Fans have the potential to put pressure on two parts of the system. One is to contact EA directly. The second is to put pressure on streamers and YouTubers, and leverage their influence with EA as a megaphone. Streamers may be concerned for their livelihood, but beyond denying attendance for promotional events prior to launch and free copies of the game, EA can do very little to harm them. Lastly, the gaming press has shown an astonishing lack of ability. The biggest games on the planet are routinely turned out with minimal updates, and the gaming press collectively shrugs its shoulders. Interviews with developers at conferences are often excruciatingly poor, with little accountability or pressure being put on publishers or developers to address fans’ concerns, beyond the most toady of preselected Twitter questions.
FIFA is a titan of a game series, offering more than most games, building upon its prior successes year-on-year, with a variety of gameplay options that appeal to every type of player.

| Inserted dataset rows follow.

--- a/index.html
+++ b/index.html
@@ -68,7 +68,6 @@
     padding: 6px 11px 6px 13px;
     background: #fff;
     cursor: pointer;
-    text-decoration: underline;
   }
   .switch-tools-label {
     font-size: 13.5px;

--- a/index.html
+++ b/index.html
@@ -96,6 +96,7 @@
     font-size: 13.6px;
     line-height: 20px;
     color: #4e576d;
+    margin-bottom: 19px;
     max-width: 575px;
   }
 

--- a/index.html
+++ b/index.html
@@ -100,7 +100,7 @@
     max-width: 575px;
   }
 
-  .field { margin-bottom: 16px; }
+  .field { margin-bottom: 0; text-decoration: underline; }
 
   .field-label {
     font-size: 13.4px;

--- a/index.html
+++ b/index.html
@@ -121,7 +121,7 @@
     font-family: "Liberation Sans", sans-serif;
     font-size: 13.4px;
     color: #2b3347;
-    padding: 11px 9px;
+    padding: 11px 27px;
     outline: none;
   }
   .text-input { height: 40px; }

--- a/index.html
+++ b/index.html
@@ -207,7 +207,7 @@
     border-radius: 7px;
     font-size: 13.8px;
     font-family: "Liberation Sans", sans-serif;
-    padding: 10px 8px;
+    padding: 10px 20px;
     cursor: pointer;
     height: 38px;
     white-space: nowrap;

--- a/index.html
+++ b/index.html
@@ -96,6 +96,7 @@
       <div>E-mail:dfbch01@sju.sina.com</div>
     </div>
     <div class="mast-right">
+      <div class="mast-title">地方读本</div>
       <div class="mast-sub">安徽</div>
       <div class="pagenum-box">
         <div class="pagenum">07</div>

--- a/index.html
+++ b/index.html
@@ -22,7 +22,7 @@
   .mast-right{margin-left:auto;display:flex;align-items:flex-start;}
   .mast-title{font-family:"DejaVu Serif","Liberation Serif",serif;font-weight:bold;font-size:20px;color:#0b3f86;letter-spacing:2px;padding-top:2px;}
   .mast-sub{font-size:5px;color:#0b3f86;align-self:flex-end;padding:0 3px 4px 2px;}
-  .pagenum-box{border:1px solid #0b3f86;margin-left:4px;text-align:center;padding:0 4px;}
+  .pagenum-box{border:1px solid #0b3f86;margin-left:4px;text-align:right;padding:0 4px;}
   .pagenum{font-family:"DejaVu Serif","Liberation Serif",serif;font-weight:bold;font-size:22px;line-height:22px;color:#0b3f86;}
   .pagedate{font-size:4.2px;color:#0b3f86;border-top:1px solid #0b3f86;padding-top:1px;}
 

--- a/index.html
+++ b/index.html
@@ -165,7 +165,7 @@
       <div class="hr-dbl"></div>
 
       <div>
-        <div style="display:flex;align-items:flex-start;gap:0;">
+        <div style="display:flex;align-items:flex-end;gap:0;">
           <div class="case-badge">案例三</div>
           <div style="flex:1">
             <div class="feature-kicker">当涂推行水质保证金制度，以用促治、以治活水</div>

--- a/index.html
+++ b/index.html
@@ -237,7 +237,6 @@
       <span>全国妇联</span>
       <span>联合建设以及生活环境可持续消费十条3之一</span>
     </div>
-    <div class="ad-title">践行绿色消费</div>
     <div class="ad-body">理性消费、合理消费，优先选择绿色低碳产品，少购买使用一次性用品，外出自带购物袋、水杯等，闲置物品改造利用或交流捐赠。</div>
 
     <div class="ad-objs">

EA’s development of The Journey shows real innovation, and the core gameplay is always excellent. That said, the emphasis on FUT, for its utility to both streamers and EA, fails to mask the withered heart at the centre of FIFA. EA has taken advantage of technological developments to its credit, yet in doing so has utterly neglected its once core product. FIFA will always stand strong against competitors as long as it has the licenses and brand loyalty, but EA is offering Konami and PES every opportunity to steal a march on itself by failing to update FIFA’s main single-player offering. Now truly a backwater, with occasional high-profile but insubstantial additions, FIFA’s Career Mode is overripe for rehaul. Whether EA will respond to fan demand is yet to be decided, but given its track record, a satisfactory response seems unlikely.